#1328

NYC 3

Sans doute est-ce un cas de « fish-sky at morning » comme l’écrivait Ferlinghetti: ciel bas et gris ce matin, vaguement fumeux. Par moments dans la journée, certaines tours disparaîtront partiellement dans les nuages – la pointe de l’Empire State, les écailles du Chrysler (dont, la veille, nous avons été admirer de près l’incroyable obsession du détail Art déco), même la façade de la MetLife. En fin de journée, le Chrysler va s’adjoindre un halo lunaire de fin crachin. Fin de journée que nous occuperont de ce fait en allant au Whitney Museum of American Art manère d’échapper à la pluie en se cultivant. Un petit musée, tout de béton brut, à la collection peut-être un peu trop réduite et certainement un peu mineure, mais intéressante: première fois que j’ai l’occasion de voir « en vrai » des Arthur Dove, par exemple. Admiration pour un immense tableau d’un certain Bellows, Floating Ice » (1910). Découverte de l’école dite du « Precisionism » superbes ports industriels de Charles Sheeler). Un clown blanc dîne chez Hopper, deux boxeurs s’affrontent sous l’oeil de Clark Kent chez Bellows. Quelques expressionistes abstraits, bien sûr, dont « Laughing Boy Rolling » de Steve Wheeler (1946). Et puis le délice: des Calder, dont son petit cirque tout de bouts de fer et de chiffons.

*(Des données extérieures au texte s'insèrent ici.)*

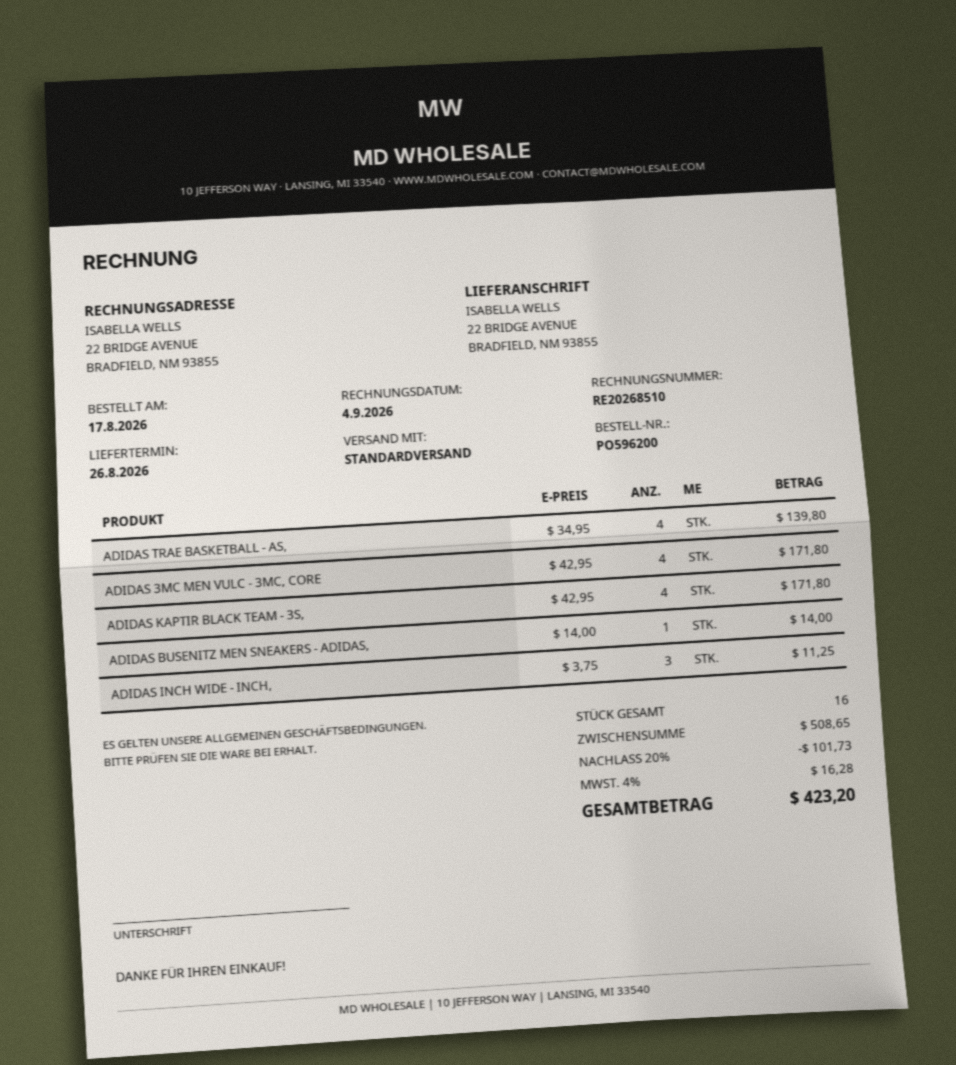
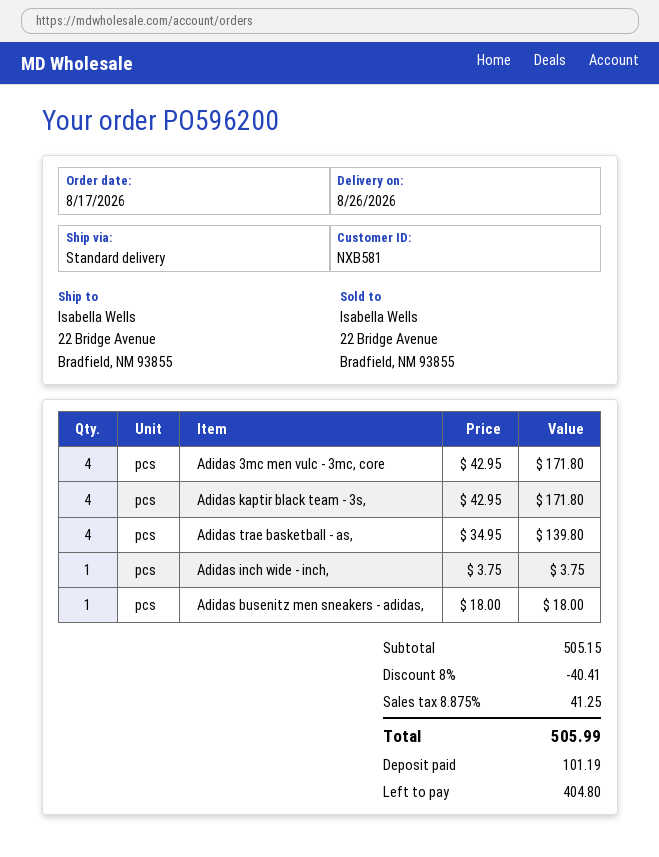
ADIDAS BUSENITZ MEN SNEAKERS - ADIDAS,: 1 x 14.00 = 14.00 -> 1 x 18.00 = 18.00
ADIDAS INCH WIDE - INCH,: 3 x 3.75 = 11.25 -> 1 x 3.75 = 3.75
subtotal: 508.65 -> 505.15
discount: 20% = 101.73 -> 8% = 40.41
tax: 4% = 16.28 -> 8.875% = 41.25
total: 423.20 -> 505.99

En redescendant vers le hall d’entrée du musée, dérivant sans enthousiasme excessif dans les expositions temporaires, nous faisons halte devant une fenêtre: comme souvent dans tous les musées du monde, l’architecture du bâtiment et la manière dont elle met en scène son environnement, est presque aussi important que ses collections. Cette tranche de rues nocturnes à Manhattan acquiert soudain le caractère d’épure d’une composition à la Chris Ware.

A la librairie Barnes & Noble d’Union Square, après avoir bavé d’envie dans le rayon de graphic novels et dans celui des social studies sur la culture de masse, un chai tea latte et une bretzel jalapeno me font exploser les papilles. Jean, ravi, affirme qu’il ne supportera plus que l’on prétende qu’on mange mal aux States. « It’s not magic, it’s coincidence » se marre le jeune nerd à nos côtés, en tapant sur la tête de son camarade, qui prend des notes avec un coude sur les journaux de Michael Palin. Par les hautes croisées peintes en vert sombre, qui percent le mur tapissé de rayures vertes, s’aperçoit la canopée du square. Nous venons de discuter d’un projet d’ouvrage sur Art Spiegelman, lorsque Jean me fait signe de faire silence: il écoute nos nouveaux voisins. De ce jeune couple, l’homme parle avec un accent vaguement slave. Nous réalisons finalement qu’il s’exprime surtout en hébreu. Jean repère quelques pluriels en « im » dans cette langue rocailleuse et sonnante.

Fascination au pied du Flat Iron: une telle icône architecturale, à, en vrai. Admiration autour de Gramercy Park de la brownstone new-yorkaise la pierre couleur chocolat. Déception au pied de l’Empire State Building: King Kong n’avait absolument pas la place de s’écraser directement sur le trottoir, étant donnée l’étroitesse de la voie. Nous aurait-on menti?

Dans la vitrine de la librairie d’ancien « Argosy », des lettres autographes de Thomas Mann, Stan Laurel, Harry Houdini, C.G. Jung et François Truffaut.

Une réflexion sur « #1328 »

  1. Sur le trottoir? Quelle idée! Je connais peu de trottoirs (litote) assez larges pour accueillir la dépouille d’un singe de huit mètres de haut!

    Il semble évident que Kong s’est écrasé dans l’avenue, au milieu de la chaussée, et non pas dans la 31 ou la 32e rues, trop étroites.

    De toutes façons, les films ne sont que des re-créations. Il faudrait voir sur les fotos d’époque.